== Information provided
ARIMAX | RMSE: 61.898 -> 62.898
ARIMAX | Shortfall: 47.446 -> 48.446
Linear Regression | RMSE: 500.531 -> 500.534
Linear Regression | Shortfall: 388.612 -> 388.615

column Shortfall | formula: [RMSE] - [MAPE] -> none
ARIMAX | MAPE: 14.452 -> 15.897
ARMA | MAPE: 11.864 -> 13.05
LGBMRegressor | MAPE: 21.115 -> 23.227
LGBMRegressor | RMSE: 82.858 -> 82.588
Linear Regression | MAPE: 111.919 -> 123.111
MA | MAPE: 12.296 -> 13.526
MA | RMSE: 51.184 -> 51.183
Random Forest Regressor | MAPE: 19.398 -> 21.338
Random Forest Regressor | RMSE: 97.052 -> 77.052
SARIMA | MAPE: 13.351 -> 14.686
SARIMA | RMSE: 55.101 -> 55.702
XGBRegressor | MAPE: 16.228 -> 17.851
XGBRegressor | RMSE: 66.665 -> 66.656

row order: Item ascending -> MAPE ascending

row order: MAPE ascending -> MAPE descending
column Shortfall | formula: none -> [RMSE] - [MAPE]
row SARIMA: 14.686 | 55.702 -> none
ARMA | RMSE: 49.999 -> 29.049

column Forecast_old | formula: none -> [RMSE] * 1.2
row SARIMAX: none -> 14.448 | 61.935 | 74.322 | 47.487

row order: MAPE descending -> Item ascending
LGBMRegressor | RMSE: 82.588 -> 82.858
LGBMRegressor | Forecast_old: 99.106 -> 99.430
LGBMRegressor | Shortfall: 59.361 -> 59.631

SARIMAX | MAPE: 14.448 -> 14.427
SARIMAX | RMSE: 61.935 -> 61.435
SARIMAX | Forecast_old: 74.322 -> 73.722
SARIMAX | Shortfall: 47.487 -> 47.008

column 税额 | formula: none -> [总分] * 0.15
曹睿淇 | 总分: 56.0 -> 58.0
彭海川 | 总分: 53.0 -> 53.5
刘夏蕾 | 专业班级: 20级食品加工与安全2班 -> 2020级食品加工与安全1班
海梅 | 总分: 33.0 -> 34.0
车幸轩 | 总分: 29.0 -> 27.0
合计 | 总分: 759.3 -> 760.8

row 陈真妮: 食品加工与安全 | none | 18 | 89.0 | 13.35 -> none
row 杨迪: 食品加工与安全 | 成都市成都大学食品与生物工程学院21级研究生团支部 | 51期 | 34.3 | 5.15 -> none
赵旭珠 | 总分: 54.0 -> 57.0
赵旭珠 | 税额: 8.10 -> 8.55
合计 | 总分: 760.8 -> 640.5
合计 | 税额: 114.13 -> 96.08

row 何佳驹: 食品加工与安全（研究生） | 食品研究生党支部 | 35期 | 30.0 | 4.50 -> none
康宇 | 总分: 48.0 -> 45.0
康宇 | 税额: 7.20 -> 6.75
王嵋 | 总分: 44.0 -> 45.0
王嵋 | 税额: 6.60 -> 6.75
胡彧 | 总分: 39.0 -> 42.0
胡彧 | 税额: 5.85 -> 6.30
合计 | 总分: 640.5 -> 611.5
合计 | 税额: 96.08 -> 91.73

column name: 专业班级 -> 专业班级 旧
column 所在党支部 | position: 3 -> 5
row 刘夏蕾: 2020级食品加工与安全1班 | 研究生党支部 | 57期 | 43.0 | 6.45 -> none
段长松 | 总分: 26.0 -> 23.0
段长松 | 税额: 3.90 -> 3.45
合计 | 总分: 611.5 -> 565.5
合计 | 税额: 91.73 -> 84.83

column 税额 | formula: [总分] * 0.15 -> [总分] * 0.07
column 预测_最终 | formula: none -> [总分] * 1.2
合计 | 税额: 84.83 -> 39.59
====
#### Exercise
For this exercise, please copy exactly the lines of the material above from its first line through the line where "XGBRegressor | RMSE: 66.665 -> 66.656" appears.

#### Answer to this exercise
ARIMAX | RMSE: 61.898 -> 62.898
ARIMAX | Shortfall: 47.446 -> 48.446
Linear Regression | RMSE: 500.531 -> 500.534
Linear Regression | Shortfall: 388.612 -> 388.615

column Shortfall | formula: [RMSE] - [MAPE] -> none
ARIMAX | MAPE: 14.452 -> 15.897
ARMA | MAPE: 11.864 -> 13.05
LGBMRegressor | MAPE: 21.115 -> 23.227
LGBMRegressor | RMSE: 82.858 -> 82.588
Linear Regression | MAPE: 111.919 -> 123.111
MA | MAPE: 12.296 -> 13.526
MA | RMSE: 51.184 -> 51.183
Random Forest Regressor | MAPE: 19.398 -> 21.338
Random Forest Regressor | RMSE: 97.052 -> 77.052
SARIMA | MAPE: 13.351 -> 14.686
SARIMA | RMSE: 55.101 -> 55.702
XGBRegressor | MAPE: 16.228 -> 17.851
XGBRegressor | RMSE: 66.665 -> 66.656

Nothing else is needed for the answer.